You are viewing a plain text version of this content. The canonical link for it is here.
Posted to common-user@hadoop.apache.org by Vadim Zaliva <kr...@gmail.com> on 2009/03/11 18:15:29 UTC

tuning performance

Hi!

I have a question about fine-tunining hadoop performance on 8-core machines.
I have 2 machines I am testing. One is 8-core Xeon and another is 8-core
Opteron. 16Gb RAM each. They both run mapreduce and dfs nodes. Currently
I've set up each of them to run 32 map and 8 reduce tasks.
Also, HADOOP_HEAPSIZE=2048.

I see CPU is under utilized. If there is a guideline how I can find optimal
number of tasks and memory setting for this kind of hardware.

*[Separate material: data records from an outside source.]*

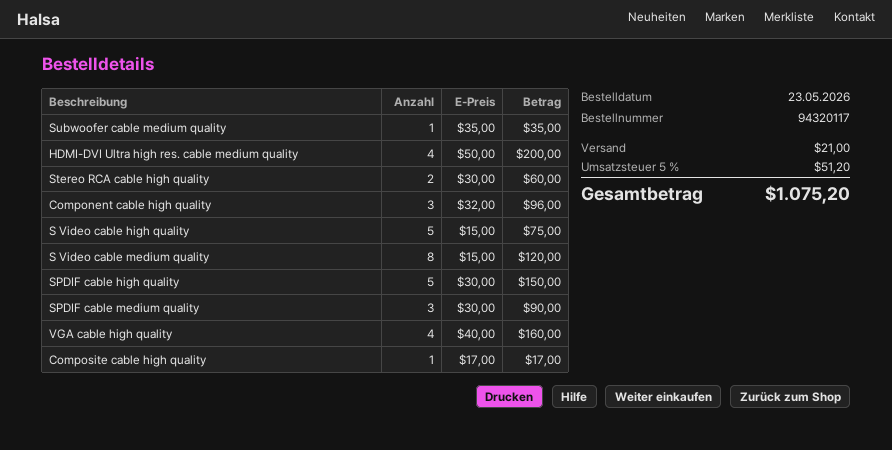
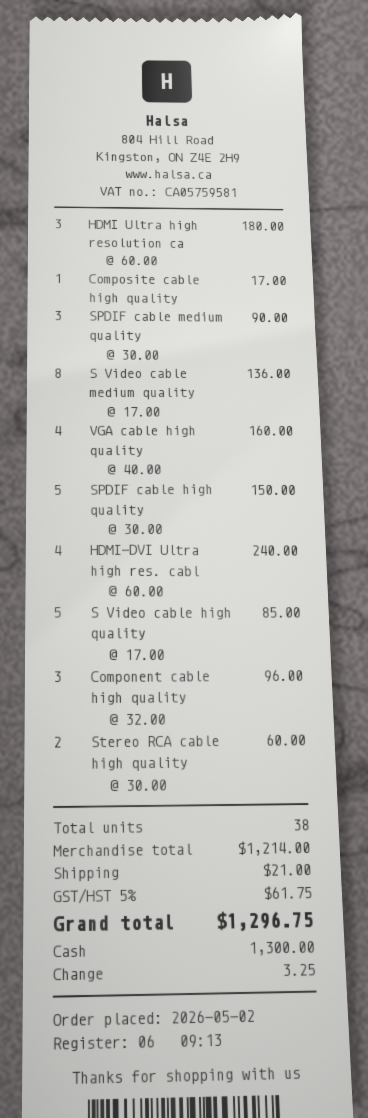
order date: 2026-05-23 -> 2026-05-02
Subwoofer cable medium quality: 1 x 35.00 = 35.00 -> none
HDMI-DVI Ultra high res. cable medium quality: 4 x 50.00 = 200.00 -> 4 x 60.00 = 240.00
S Video cable high quality: 5 x 15.00 = 75.00 -> 5 x 17.00 = 85.00
S Video cable medium quality: 8 x 15.00 = 120.00 -> 8 x 17.00 = 136.00
HDMI Ultra high resolution ca: none -> 3 x 60.00 = 180.00
tax: 5% = 51.20 -> 5% = 61.75
total: 1075.20 -> 1296.75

Also, since we going to my more machines like this, I need to decided
whenever buy Xeons or Opterons. Any advise on that?

Sincerely,
Vadim

P.S. I am using Hadoop 19 and java version "1.6.0_12":
Java(TM) SE Runtime Environment (build 1.6.0_12-b04)
Java HotSpot(TM) 64-Bit Server VM (build 11.2-b01, mixed mode)

Re: tuning performance

Posted by jason hadoop <ja...@gmail.com>.
For a simple test, set the replication on your entire cluster to 6 hadoop
dfs -setRep  -R  -w 6 /

This will triple your disk usage and probably take a while, but then you are
guaranteed that all data is local.

You can also get a rough idea from the Job Counters, 'Data-local map tasks'
total field, of the data local map tasks.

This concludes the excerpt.